Breath in through your NOSE and then HUMMMMMMMM…..
There is little to no doubt that breathing through your nose has a multiplicity of benefits. In fact, studies have shown that nasal breathing leads to a 10 – 15% higher oxidation of the blood (source)! At the same time, studies are now also showing that nasal breathing greatly increases the anti-inflammatory molecule called nitric oxide (NO – see more below). More interestingly, habitual singing, mantra chanting, and humming have also been shown to produce this same molecule, highlighting the importance of incorporating specific pranayama techniques into practice; meaning, Alternate Nostril Breathing and Bumble Bee Breath are the key players in in increasing Nitric Oxide and breathing your way to good health.
What is Nitric Oxide?
Nitric Oxide (NO) is a gas generated in the human body and is important in the regulation of the tone of the blood vessels and facilitates the flow of blood. Nitric oxide is an anti-inflammatory that reduces pulmonary artery pressure and vasodilates the blood vessels in ventilated regions, also having a modulatory role in inflammatory disorders of the airways.
The Karolinska Institute in Stockholm has proven that a lot of NO is normally formed in the sinuses of humans. The sinuses are in close contact with the nostrils via small openings, this means that the level of NO in the air of the nose is relatively high. More recent studies show that NO is involved in the health and function of the nervous system, having the incredible ability to kill bacteria and viruses. This means that ancient yogic nasal breathing techniques such as Nadi shodhana Pranayama (Alternate Nostril Breathing) and Bhramari Pranayama (Bumble bee breath) are wonderful for asthma and respiratory diseases, amongst other health benefits.
Studies have shown:
On inhalation, NO follows the air into the lungs, that is, when breathing through the nose. As NO is a blood-vessel dilator, the blood vessels coming in contact with the pulmonary vesicles (alveoli) are expanded. This means that greater amounts of blood that pass through the vesicles can be oxidised.
Humming, singing, mantra chanting and especially the breathing exercise Bhramari Pranayama, (the Bumble Bee) increase the production of Nitric Oxide (NO) in the sinuses, and gives a healing effect.
The data presented here indicate that humming is an extremely effective means of increasing sinus ventilation. In fact, in our model system, almost the entire volume (96%) of a normal maxillary sinus (20 ml) was exchanged in a single exhalation during phonation, as compared with less than 4% during quiet exhalation. It will therefore be of great interest to study whether daily periods of humming can reduce the risk for sinusitis in patients susceptible to upper airway infections. We conclude that humming causes a dramatic increase in sinus ventilation and nasal NO release.
Practices to Increase NO
Bhramari relieves stress and cerebral tension, alleviates anger, anxiety and insomnia, and reduces blood pressure. It speeds up the healing of body tissue and may be practised after operations. It strengthens and improves the voice and eliminates throat ailments.

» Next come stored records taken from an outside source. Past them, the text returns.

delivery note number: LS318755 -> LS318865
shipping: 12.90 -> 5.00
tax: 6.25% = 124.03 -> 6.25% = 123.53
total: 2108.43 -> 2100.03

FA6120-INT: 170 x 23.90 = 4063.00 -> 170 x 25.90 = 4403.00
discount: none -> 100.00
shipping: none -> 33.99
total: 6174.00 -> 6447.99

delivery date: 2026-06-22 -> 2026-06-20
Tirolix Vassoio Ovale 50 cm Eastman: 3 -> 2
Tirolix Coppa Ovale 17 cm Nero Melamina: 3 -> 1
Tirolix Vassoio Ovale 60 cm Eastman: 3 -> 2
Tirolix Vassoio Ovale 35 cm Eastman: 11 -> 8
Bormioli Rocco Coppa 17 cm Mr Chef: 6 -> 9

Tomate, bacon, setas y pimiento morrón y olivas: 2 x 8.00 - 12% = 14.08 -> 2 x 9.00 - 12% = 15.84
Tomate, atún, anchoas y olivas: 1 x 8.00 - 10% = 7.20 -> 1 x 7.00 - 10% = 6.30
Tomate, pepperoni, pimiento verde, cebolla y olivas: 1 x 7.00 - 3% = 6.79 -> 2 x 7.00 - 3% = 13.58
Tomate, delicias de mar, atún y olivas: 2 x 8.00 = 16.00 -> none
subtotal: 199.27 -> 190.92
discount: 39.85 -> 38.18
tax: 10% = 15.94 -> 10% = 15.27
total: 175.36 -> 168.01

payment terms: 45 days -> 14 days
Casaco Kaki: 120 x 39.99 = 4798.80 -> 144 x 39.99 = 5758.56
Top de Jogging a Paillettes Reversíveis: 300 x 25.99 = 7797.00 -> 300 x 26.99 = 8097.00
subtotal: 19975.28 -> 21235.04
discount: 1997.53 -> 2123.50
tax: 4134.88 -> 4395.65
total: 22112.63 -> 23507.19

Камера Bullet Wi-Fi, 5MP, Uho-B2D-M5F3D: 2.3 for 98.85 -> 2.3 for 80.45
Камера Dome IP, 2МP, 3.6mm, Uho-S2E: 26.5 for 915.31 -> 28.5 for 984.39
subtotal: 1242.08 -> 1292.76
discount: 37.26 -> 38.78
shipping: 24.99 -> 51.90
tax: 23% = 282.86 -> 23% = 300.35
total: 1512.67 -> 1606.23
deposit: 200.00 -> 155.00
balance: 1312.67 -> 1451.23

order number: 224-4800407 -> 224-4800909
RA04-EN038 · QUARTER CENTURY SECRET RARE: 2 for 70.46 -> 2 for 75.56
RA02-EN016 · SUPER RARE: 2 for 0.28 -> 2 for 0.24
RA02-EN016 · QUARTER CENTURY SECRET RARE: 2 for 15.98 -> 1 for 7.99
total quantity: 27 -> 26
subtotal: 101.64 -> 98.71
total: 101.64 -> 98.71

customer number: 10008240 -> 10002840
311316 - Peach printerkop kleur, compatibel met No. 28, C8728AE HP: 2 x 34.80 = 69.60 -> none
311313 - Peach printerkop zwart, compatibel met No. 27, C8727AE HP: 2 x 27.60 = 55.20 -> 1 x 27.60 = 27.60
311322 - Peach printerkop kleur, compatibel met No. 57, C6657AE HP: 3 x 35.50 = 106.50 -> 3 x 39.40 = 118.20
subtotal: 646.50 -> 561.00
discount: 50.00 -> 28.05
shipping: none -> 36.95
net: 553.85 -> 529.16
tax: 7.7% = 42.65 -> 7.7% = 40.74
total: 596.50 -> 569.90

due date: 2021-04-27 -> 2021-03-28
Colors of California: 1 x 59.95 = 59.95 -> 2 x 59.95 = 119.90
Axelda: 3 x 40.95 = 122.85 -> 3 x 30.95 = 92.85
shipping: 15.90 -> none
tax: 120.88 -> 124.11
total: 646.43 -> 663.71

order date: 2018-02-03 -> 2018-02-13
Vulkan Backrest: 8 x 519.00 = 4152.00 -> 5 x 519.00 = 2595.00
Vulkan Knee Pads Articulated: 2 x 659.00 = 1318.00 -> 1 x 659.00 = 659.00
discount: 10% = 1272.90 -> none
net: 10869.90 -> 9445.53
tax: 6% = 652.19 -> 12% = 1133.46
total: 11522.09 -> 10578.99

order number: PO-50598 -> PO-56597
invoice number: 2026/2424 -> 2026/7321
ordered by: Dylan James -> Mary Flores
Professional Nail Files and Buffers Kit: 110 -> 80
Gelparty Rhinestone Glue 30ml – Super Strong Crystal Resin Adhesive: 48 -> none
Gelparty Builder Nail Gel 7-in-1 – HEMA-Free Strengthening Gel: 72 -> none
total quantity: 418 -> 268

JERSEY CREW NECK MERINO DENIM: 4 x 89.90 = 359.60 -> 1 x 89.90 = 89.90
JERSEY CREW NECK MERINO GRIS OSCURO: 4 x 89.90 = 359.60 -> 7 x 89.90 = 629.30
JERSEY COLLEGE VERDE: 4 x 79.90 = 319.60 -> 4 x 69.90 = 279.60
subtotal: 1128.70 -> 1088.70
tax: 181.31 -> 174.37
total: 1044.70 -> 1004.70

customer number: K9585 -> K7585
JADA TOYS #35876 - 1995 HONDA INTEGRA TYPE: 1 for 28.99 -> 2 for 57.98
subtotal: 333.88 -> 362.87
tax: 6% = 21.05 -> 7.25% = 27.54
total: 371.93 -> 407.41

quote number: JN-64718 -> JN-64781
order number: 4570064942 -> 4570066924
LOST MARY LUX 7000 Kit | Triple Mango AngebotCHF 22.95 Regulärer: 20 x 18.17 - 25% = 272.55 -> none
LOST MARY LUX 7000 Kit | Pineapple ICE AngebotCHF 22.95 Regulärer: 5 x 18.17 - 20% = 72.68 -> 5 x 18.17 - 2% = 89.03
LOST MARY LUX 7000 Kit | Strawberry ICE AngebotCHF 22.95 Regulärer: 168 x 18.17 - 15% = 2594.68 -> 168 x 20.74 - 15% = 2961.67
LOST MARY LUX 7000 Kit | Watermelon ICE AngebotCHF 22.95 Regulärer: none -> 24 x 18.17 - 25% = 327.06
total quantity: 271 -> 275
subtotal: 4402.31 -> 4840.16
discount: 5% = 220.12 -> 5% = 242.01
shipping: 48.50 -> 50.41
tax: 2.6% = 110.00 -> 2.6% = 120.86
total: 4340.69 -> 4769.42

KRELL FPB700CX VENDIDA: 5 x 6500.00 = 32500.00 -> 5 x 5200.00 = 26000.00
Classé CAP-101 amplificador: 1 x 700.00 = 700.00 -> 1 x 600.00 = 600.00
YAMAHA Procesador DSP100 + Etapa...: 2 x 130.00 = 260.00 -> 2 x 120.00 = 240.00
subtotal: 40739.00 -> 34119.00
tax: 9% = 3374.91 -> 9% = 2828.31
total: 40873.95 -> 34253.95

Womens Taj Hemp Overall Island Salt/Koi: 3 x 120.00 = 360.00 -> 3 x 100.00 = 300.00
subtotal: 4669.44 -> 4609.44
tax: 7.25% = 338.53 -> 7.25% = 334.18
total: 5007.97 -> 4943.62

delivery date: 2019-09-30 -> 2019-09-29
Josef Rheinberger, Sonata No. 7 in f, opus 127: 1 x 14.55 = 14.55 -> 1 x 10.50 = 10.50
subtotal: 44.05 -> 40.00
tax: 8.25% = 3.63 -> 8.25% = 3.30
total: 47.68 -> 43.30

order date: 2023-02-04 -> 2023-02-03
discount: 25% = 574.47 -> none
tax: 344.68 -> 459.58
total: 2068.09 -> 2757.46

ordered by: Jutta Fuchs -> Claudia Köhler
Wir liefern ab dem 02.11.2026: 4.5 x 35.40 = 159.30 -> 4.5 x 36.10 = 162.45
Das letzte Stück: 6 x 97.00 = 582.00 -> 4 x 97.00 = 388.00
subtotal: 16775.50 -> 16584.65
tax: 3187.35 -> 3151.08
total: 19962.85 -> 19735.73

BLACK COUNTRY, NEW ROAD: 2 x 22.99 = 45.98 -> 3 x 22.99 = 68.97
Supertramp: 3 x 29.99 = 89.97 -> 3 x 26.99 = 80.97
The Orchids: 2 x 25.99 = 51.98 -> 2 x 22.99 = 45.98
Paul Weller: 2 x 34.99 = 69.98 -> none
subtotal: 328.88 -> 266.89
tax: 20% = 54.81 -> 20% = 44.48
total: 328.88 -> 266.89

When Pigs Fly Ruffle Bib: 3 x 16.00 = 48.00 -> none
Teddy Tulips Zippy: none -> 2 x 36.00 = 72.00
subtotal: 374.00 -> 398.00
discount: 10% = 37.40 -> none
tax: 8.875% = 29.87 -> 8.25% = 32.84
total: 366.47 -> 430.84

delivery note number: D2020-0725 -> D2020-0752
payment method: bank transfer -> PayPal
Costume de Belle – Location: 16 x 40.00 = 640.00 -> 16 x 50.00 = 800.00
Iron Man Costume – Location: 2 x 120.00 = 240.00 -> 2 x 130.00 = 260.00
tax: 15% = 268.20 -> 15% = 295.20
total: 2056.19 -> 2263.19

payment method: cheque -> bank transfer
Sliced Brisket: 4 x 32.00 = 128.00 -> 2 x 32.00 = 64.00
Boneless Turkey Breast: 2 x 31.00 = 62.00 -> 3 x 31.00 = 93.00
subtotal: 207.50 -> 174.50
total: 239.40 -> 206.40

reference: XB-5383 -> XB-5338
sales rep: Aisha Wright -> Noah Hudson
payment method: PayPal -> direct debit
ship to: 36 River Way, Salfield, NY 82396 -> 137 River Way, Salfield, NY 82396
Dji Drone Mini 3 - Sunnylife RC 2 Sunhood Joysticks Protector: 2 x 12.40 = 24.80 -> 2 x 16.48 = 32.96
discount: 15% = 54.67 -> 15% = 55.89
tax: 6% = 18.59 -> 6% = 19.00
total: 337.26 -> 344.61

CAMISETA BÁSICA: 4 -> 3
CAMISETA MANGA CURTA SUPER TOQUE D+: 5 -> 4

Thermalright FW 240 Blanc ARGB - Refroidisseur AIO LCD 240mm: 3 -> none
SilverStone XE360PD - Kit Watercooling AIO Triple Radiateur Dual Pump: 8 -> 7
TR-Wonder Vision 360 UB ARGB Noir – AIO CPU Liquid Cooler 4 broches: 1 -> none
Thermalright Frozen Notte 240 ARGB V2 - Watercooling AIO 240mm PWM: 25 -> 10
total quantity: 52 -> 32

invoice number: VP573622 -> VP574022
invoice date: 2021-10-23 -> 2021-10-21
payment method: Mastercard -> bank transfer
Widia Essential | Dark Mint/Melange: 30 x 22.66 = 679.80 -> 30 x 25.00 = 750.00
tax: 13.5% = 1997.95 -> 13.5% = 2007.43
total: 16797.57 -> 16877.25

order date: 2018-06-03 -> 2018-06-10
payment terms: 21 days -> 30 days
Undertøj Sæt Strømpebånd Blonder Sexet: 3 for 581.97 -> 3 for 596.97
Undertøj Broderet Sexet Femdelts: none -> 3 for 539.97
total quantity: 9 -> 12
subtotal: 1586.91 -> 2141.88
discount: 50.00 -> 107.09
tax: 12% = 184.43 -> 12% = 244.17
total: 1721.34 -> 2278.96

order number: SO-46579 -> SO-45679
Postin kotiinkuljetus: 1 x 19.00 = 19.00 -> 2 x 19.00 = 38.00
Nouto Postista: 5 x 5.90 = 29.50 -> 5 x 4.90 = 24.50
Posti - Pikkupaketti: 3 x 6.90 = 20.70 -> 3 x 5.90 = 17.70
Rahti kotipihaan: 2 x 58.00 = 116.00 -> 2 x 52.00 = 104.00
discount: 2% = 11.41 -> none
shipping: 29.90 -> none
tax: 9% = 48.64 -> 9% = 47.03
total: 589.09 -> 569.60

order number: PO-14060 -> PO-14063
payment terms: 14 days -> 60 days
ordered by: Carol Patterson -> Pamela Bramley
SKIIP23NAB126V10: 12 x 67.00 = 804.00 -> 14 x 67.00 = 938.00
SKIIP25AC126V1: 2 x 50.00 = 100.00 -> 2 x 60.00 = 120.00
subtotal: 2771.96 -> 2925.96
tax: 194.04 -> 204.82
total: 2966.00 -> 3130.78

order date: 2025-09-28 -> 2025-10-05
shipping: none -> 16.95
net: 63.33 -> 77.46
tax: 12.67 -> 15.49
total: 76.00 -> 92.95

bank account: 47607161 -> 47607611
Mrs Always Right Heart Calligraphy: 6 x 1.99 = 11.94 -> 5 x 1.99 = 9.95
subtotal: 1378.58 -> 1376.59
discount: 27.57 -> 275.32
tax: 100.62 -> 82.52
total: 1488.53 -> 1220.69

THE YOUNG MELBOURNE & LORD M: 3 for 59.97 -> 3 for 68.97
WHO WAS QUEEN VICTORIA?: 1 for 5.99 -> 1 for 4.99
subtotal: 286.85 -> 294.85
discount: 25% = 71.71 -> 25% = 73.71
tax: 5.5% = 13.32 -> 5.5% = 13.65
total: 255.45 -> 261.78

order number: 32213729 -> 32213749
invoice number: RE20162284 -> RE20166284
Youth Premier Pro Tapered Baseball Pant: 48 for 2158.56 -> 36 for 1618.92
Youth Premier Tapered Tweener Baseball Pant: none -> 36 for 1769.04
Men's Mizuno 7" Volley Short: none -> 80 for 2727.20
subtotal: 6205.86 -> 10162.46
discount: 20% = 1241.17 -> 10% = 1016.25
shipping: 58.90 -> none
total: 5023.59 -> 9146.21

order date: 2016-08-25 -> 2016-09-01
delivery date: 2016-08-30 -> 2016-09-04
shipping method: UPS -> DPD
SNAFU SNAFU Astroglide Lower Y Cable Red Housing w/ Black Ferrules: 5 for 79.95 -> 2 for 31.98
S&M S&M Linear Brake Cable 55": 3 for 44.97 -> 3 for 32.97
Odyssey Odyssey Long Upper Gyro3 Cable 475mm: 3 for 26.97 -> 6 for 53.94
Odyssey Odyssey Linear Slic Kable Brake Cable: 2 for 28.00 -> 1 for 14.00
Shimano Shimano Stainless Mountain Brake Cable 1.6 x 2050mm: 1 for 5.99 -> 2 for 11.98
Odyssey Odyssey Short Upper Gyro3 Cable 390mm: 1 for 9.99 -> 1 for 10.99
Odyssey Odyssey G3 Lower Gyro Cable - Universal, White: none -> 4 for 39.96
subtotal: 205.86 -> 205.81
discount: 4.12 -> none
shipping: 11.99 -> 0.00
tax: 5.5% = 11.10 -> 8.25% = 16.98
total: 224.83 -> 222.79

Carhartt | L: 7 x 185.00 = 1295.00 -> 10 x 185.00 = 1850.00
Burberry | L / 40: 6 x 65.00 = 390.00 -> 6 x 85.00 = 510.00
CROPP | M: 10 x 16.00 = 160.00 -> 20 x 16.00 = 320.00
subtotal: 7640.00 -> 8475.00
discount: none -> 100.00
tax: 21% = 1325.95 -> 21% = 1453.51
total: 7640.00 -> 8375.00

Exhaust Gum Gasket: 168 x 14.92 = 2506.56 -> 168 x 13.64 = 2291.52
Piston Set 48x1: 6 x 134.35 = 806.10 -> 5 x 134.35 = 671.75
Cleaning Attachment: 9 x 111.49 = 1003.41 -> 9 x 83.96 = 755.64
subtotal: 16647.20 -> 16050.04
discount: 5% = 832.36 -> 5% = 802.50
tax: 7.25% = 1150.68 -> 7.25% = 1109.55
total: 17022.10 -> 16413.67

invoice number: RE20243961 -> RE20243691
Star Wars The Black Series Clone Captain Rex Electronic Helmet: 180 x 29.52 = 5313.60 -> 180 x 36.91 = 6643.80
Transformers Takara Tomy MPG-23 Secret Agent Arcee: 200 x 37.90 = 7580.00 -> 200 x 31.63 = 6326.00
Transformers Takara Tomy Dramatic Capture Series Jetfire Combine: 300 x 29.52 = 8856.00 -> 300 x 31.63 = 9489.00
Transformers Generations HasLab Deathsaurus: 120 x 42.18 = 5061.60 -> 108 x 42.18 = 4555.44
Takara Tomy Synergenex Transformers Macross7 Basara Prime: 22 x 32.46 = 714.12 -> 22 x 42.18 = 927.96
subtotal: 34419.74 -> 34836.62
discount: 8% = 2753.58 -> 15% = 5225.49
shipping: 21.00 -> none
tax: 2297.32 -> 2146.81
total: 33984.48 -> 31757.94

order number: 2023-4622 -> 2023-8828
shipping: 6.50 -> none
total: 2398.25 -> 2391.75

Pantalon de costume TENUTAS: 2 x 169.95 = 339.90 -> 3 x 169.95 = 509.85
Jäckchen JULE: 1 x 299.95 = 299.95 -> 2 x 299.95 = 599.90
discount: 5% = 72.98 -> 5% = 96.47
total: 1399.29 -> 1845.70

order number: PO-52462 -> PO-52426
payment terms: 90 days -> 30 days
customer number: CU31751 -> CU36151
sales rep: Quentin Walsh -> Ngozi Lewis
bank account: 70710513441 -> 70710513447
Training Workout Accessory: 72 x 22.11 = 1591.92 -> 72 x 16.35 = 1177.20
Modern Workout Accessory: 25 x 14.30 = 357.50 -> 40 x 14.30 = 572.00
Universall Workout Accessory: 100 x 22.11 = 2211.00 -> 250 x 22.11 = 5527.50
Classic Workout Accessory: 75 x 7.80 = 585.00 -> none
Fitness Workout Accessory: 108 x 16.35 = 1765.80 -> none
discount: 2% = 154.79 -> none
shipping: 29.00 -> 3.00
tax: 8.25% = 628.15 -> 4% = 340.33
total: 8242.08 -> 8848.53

Sit in a comfortable meditation asana. The spinal cord should be erect, the head straight and the hands resting on the knees in chin or nana mudra. The ideal posture for this practice is padmasana or siddha/ siddha yoni asana. The position of nadanusandhana asana, which is used in nada yoga, may also be utilised as follows. Sit on a rolled blanket with the heels drawn up to the buttocks. Place the feet flat on the floor with knees raised and elbows resting on the knees. (For full details refer to Bihar School of Yoga publication Yoga and Kriya).
Close the eyes and relax the whole body for a short time. The lips should remain gently closed with the teeth slightly separated throughout the practice. This allows the sound vibration to be heard and felt more distinctly in the brain. Make sure the jaw is relaxed.
Raise the arms sideways and bend the elbows, bringing the hands to the ears. Use the index or middle finger to plug the ears. The flaps of the ears may be pressed without inserting the fingers.
If the position of nadanusandhana has been assumed, plug the ears with the thumbs, resting the other four fingers on the head.
Bring awareness to the centre of the head, where ajna chakra is located, and keep the body absolutely still.
Breathe in through the nose. Exhale slowly and in a controlled manner while making a deep, steady humming sound like that of the black bee.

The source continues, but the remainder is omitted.